The motivation to formulate a new word is partially attributable to Anjana's experience with cultures outside Thailand. She spent time studying at the Hague, had access to Western ideas, and speaks almost fluent English. These extensive experiences inform her attempts to affect community formation by broadening the community's way of conceptualizing itself and its individual members. Yingrakying literally means "woman-loves-woman" in Thai, originating from the erase currently en vogue with Western women-centered organizers and academics: "women who love women." Rather than adopting the English word and using it in Thai in the manner the word lesbian was employed, Anjana reformulates this phrase in order to match her own intentions through translation and transformation. In this case, knowledge of the English language and farang ideas become tools rather than models for linguistic community formation. Her word becomes a strategy for interaction and community building that encourages shifting the way women imagine themselves according to changing circumstances. Yingrakying is more than a convenient new word to name something heretofore ignored-it signals an awareness of the effects of a global Western-based movement that is personalized for this increasingly outward looking Thai community.

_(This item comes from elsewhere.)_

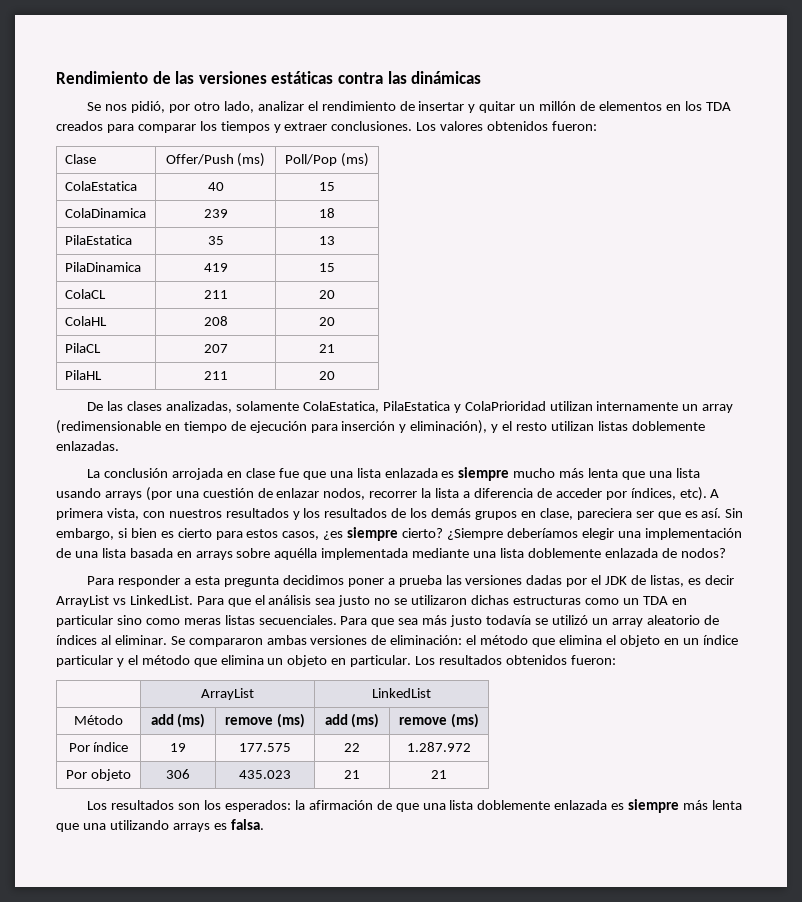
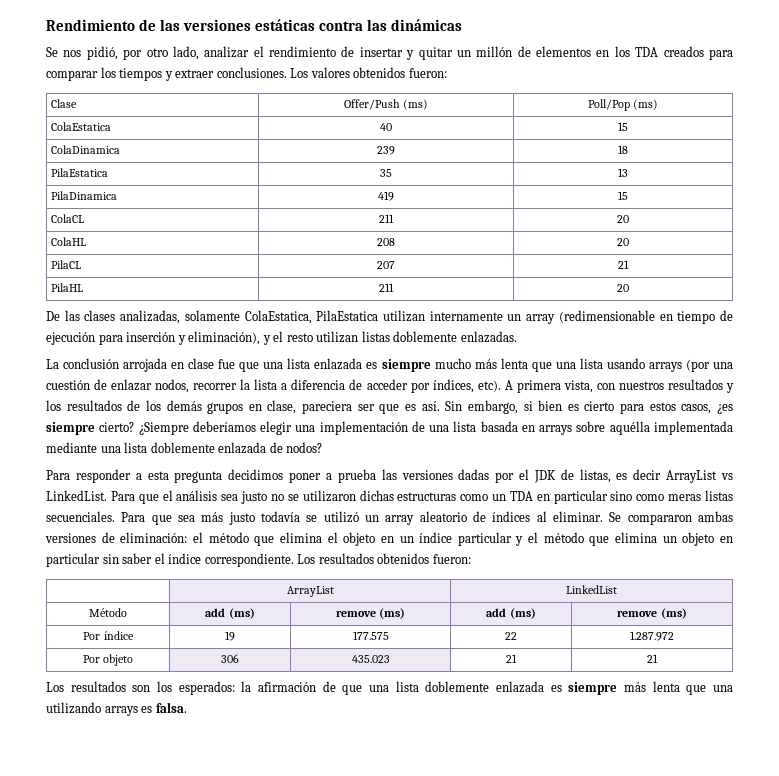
- De las clases analizadas, solamente ColaEstatica, PilaEstatica y ColaPrioridad utilizan internamente un array (redimensionable en tiempo de ejecución para inserción y eliminación), y el resto utilizan listas doblemente enlazadas.
+ De las clases analizadas, solamente ColaEstatica, PilaEstatica utilizan internamente un array (redimensionable en tiempo de ejecución para inserción y eliminación), y el resto utilizan listas doblemente enlazadas.
- Se compararon ambas versiones de eliminación: el método que elimina el objeto en un índice particular y el método que elimina un objeto en particular.
+ Se compararon ambas versiones de eliminación: el método que elimina el objeto en un índice particular y el método que elimina un objeto en particular sin saber el índice correspondiente.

By considering, as the editors of the special issue of Social Text, entitled "Queer Transexions," hold, "the interrelations of sexuality, race, and gender in a transnational context." I attempt "to bring the projects of queer, postcolonial, and critical race theories together" (Harper et al. 1). In the past decade feminist, sex, and gender theories have addressed the erasure of specific bodies in terms of race and class of individuals located in the West. Even more recently, work has begun that extends this theorizing beyond Western culture and location and retheorizes according to localized situations. Hence the notion of sexual identity is being complicated, but universalized assumptions of identity formation are still frequently applied unproblematically to non-Western cultures. As Dennis Altman explains, "It has become fashionable to point to the emergence of "the global gay,' the apparent internationalization of a certain form of social and cultural identity based on homosexuality" ("Rupture" 77). While this "global gay" image is being produced by both the West and the East, and its embodiment can be seen at times in Bangkok, an international gay/lesbian is a fictive construction that has no literal embodiment, nor is it manifest in all social, political, and cultural contexts. Rather than mapping Western histories and theories unproblematically onto Thai bodies, new explanations based on the situations in Thailand must be devised. Examining the shifts in identity formation by a group of women existing in the heretofore geographic and sexual margins reveals the effects of the "globalization" of information and economies. Arjun Appadurai asserts that "[t]he new global cultural economy has to be seen as a complex. overlapping, disjunctive order that cannot any longer be understood in terms of existing center-periphery models." He proposes that the relationship between five terms, or landscapes, that he creates establishes a framework for looking at these global cultural flows (Modernity 33).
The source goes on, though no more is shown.